Establishment of Control and Target Windows, and Representative Example of All Three Activity Parameters Segmented by Trial Type and Outcome. Related to Figure 3.

(A) Establishment of the Control (1 second following trial start, encompassing the pre-trial intertrial interval) and Target (2 seconds before and after PT window start) windows. Task-related events are directly above the heatmap. Trial outcomes are color coded (blue = Hit, yellow = Miss, orange = False Alarm (FA), brown = Correct Rejection (CR).

(B) Represetative axonal calcium activity during a single trial (outcome = hit). Black arrowheads above positive deflections indicate a calcium peak that was greater than or equal to the 90th percentile of all calcium peaks. The yellow circle encompassing the largest calcium peak was selected as the maximal calcium amplitude.

(C) Longitudinal representation of the average maximum calcium amplitude (Top) and the average trial % with a detectable calcium peak (Bottom) within the Control (Left) and Target (Right) windows.

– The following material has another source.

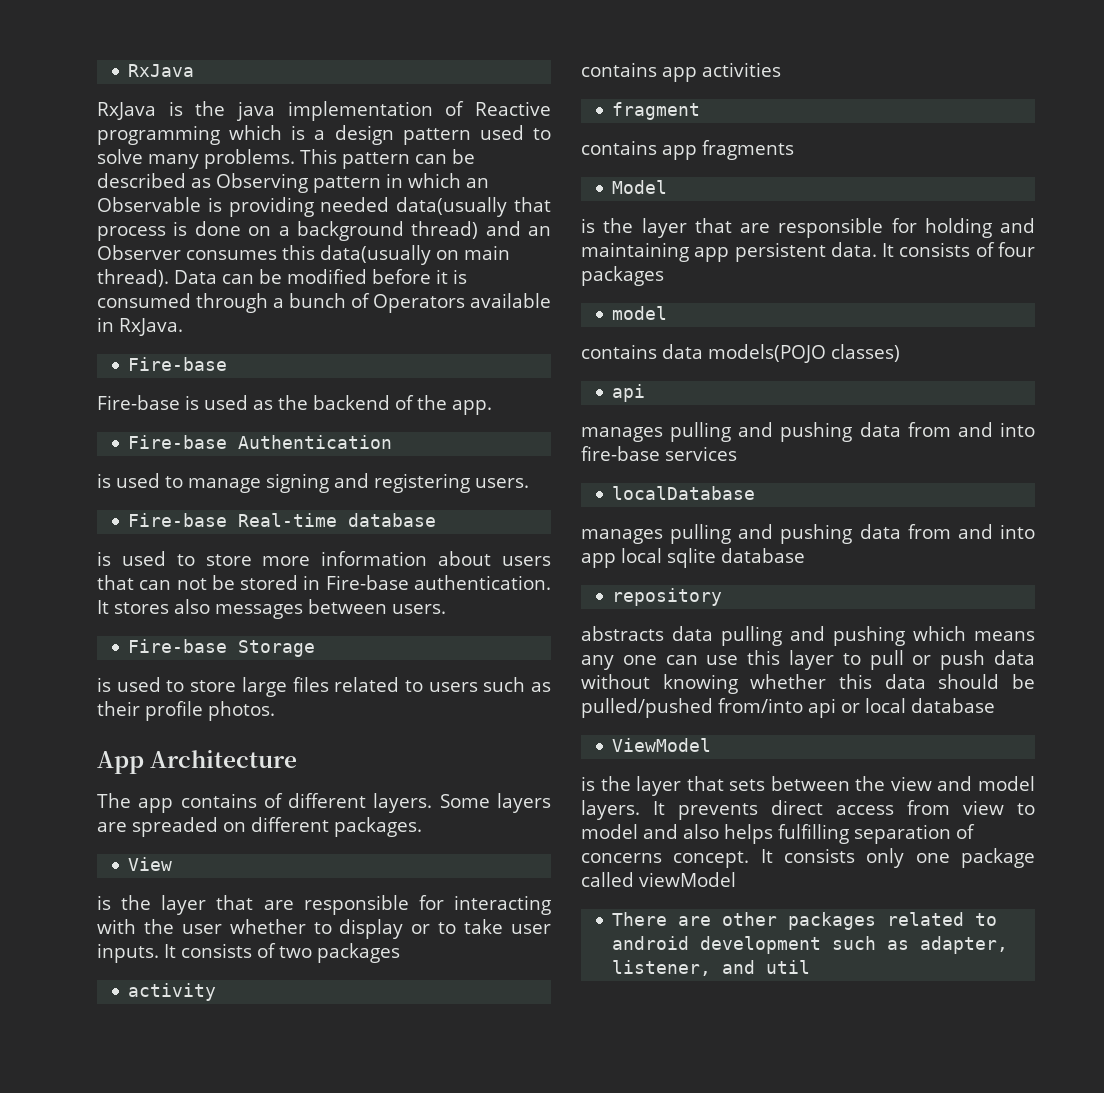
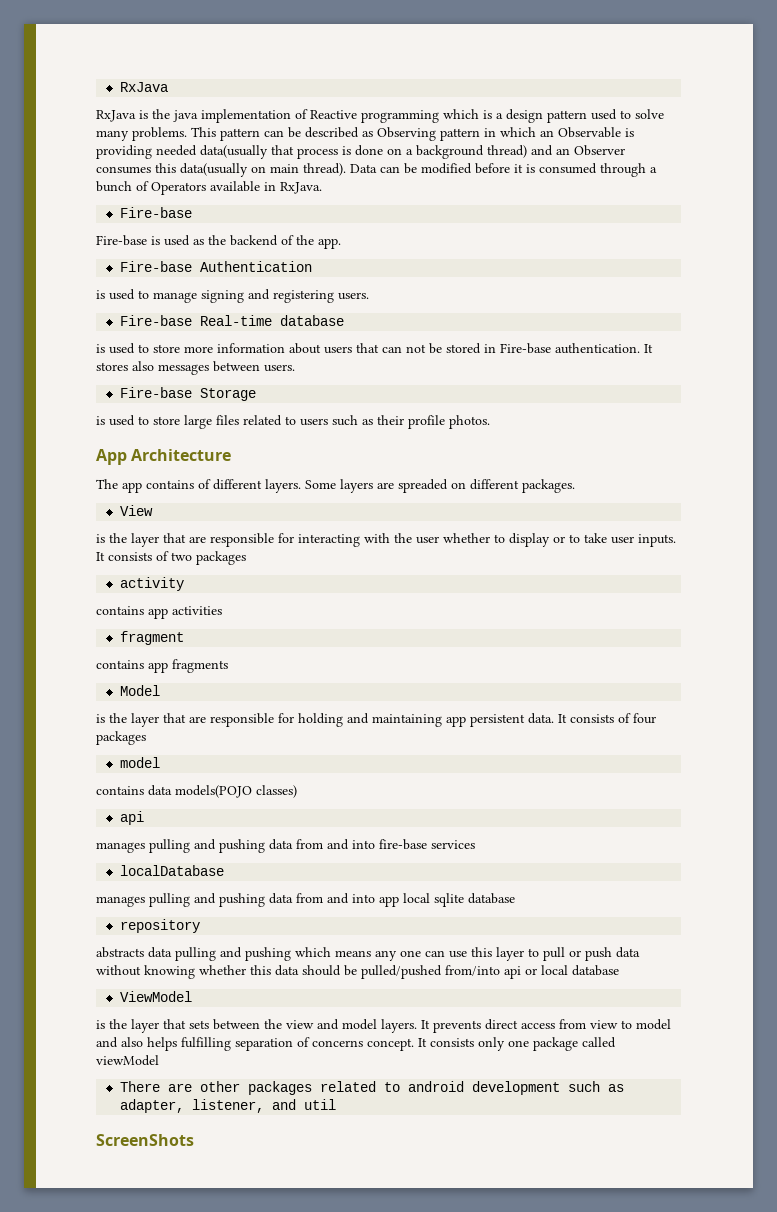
(811, 967) none -> [96,1134,194,1146] // ScreenShots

(D) Average maximum calcium amplitude (Top, ᴨ p = 0.0005, Control Shaping vs. Control Learning; ß p < 0.0001, Control Shaping vs. Control Expert; # p < 0.0001, Target Shaping vs. Target Learning/Expert; ¢ p = 0.0073, Target Learning vs. Target Reward; + p = 0.0091 Target Expert vs. Target Reward; Mixed-Effects Analysis with Tukey’s correction for multiple comparisons). Average trial % with a detectable calcium peak (Bottom, ¶ p < 0.0001 Control Shaping vs. Control Learning/Expert; † p < 0.0001, Target Shaping vs. Target Learning/Expert; € p = 0.0073, Target Learning vs. Target Reward; ¥ p = 0.0091, Target Expert vs. Target Reward; Mixed-Effects Analysis with Tukey’s correction for multiple comparisons).

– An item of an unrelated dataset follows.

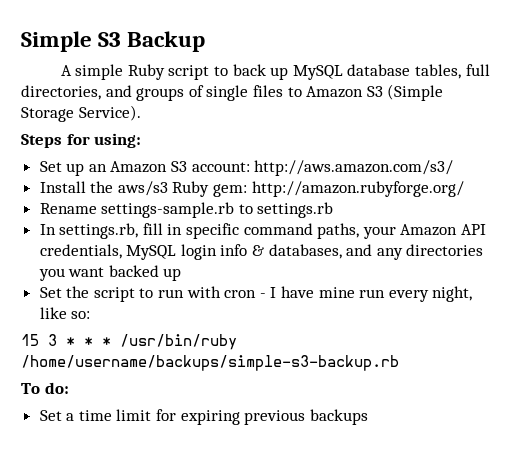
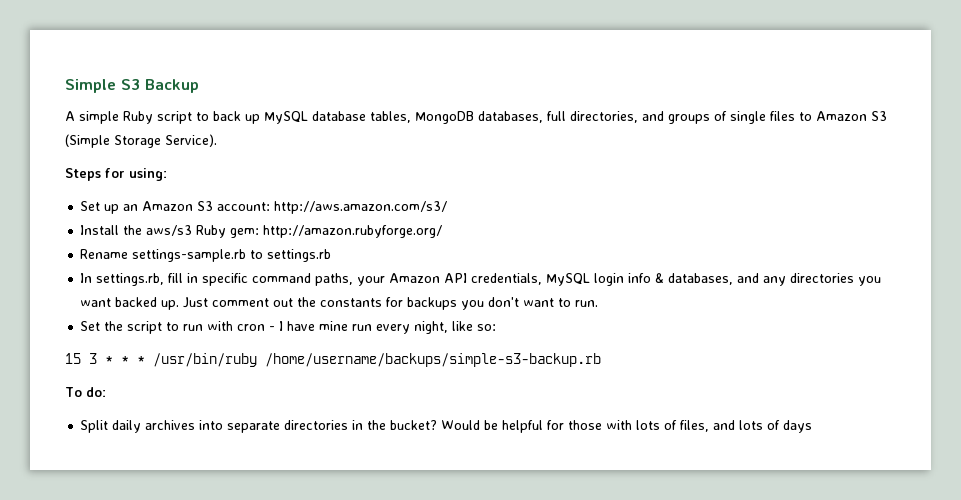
(461, 71) none -> [415,111,543,124] MongoDB databases,
[163,268,182,281] up -> [161,297,599,310] up. Just comment out the constants for backups you don't want to run.
[39,409,368,425] Set a time limit for expiring previous backups -> [80,420,813,433] Split daily archives into separate directories in the bucket? Would be helpful for those with lots of files, and lots of days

(E-F) Three activity parameters (licking, axonal calcium, and pupil) from a representative session segmented by trial type: (E) Go texture or (F) NoGo texture presentation. Top: Licking activity. Licks are denoted as colored tick marks. The vertical black line represents a sound cue indicating trial start as the presented texture moves towards the whisker field. The vertical red lines denote the start (texture arrival at its endpoint in the whisker field) and end of the PT window. The vertical brown line denotes average RT. The colored boxes denote a 500ms grace period wherein the mouse can lick freely without triggering any outcomes. Top Middle: Lick histogram. Middle: Heatmap sorted by trial outcome (Right of heatmap) highlighting axonal calcium activity for each trial. Trial outcome is color coded (Blue = Hit, yellow = Miss, Orange = FA, Brown = CR). Bottom Middle: Average axonal calcium activity. Bottom: Average pupil area (as a normalized percentage).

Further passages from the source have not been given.